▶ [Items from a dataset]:

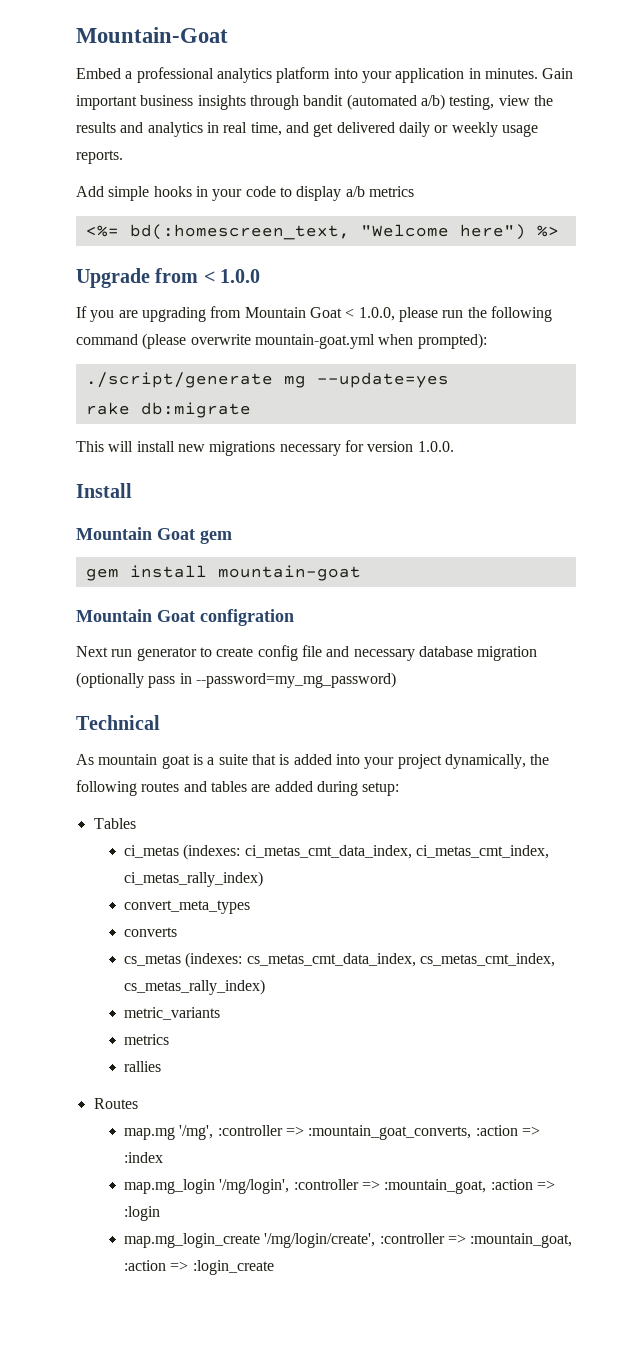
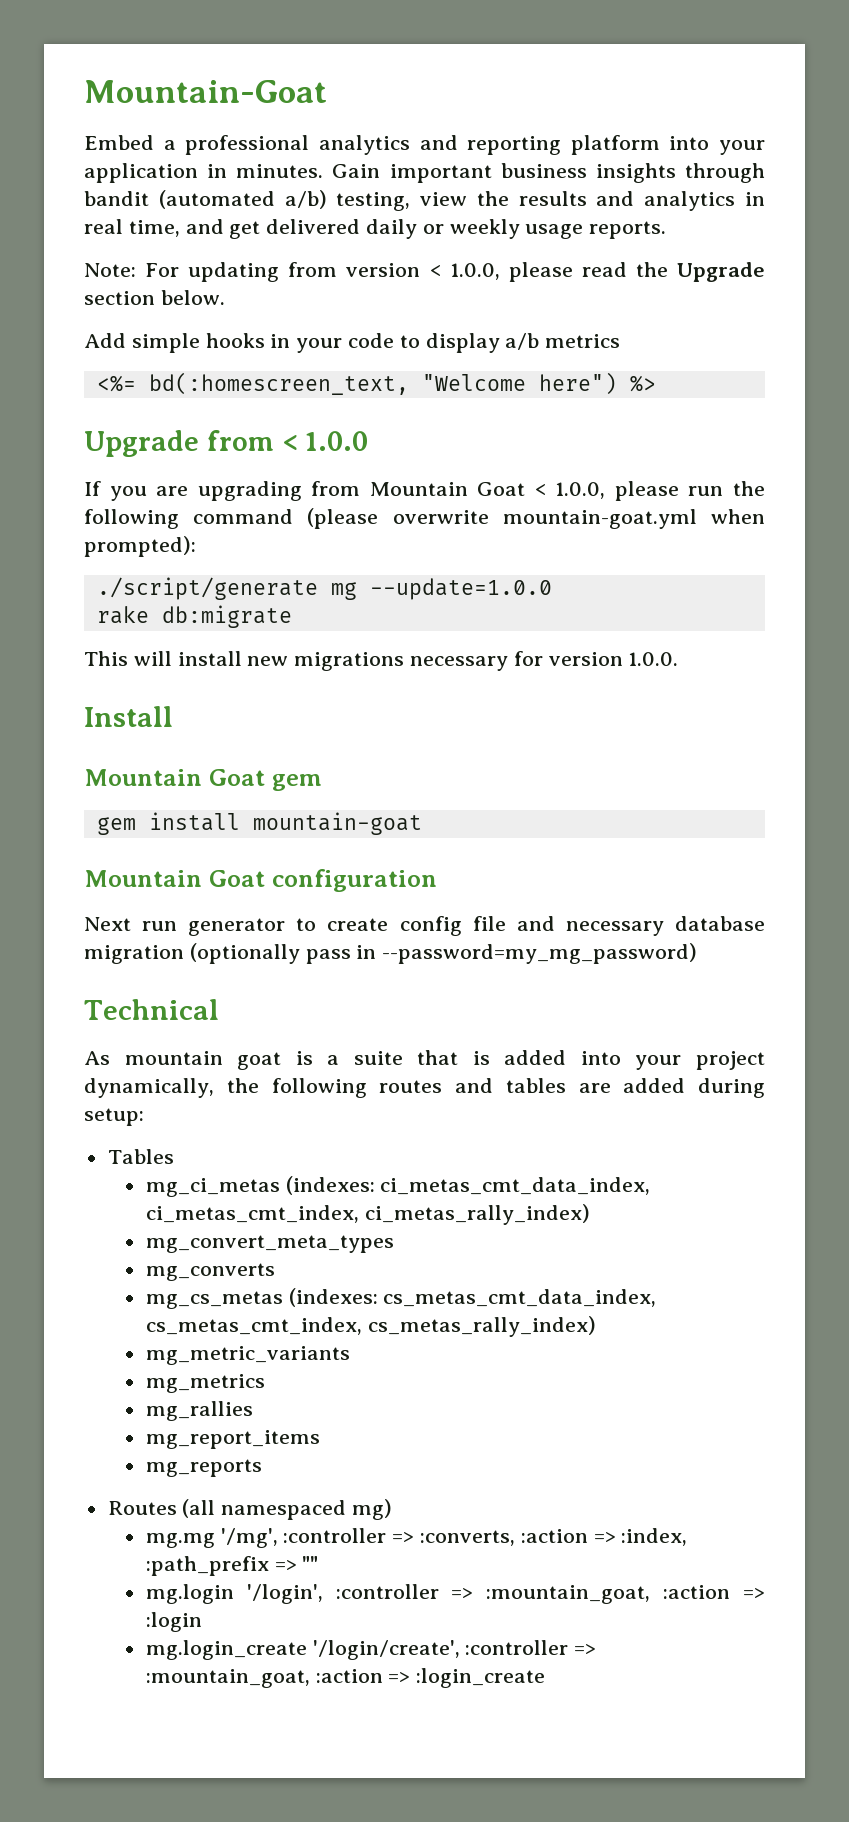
(272, 75) none -> [419,135,562,155] and reporting
(123, 157) none -> [84,262,765,282] [84,290,225,305] // Note: For updating from version < 1.0.0, please read the Upgrade section below.
[316,372,449,388] --update=yes -> [369,578,552,600] --update=1.0.0
[200,609,294,626] configration -> [271,869,437,892] configuration
[123,845,179,858] ci_metas -> [145,1178,280,1197] mg_ci_metas
[123,900,250,914] [123,927,177,937] [123,954,181,966] convert_meta_types // converts // cs_metas -> [145,1235,394,1253] [145,1263,275,1281] [145,1291,283,1309] mg_convert_meta_types // mg_converts // mg_cs_metas
[123,1007,220,1020] [123,1034,169,1045] [123,1061,161,1072] [93,1098,138,1109] [123,1127,175,1140] metric_variants // metrics // rallies // Routes // map.mg -> [145,1346,350,1365] [145,1374,265,1393] [145,1401,253,1421] [145,1430,320,1449] [145,1459,262,1477] [107,1499,393,1520] [145,1533,215,1548] mg_metric_variants // mg_metrics // mg_rallies // mg_report_items // mg_reports // Routes (all namespaced mg) // mg.mg
[308,1125,540,1140] [123,1152,163,1163] [123,1179,290,1194] :mountain_goat_converts, :action => :index // map.mg_login '/mg/login', -> [420,1528,688,1546] [145,1556,319,1576] [145,1584,323,1604] :converts, :action => :index, :path_prefix => "" // mg.login '/login',
[123,1233,376,1248] map.mg_login_create '/mg/login/create', -> [145,1640,460,1660] mg.login_create '/login/create',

▶ [Exercise description]: Your answer must be the lines above from the one containing "(123, 157) none" to the one containing "[123,845,179,858] ci_metas ->", both included, restated word for word.

▶ [Output for this exercise]:
(123, 157) none -> [84,262,765,282] [84,290,225,305] // Note: For updating from version < 1.0.0, please read the Upgrade section below.
[316,372,449,388] --update=yes -> [369,578,552,600] --update=1.0.0
[200,609,294,626] configration -> [271,869,437,892] configuration
[123,845,179,858] ci_metas -> [145,1178,280,1197] mg_ci_metas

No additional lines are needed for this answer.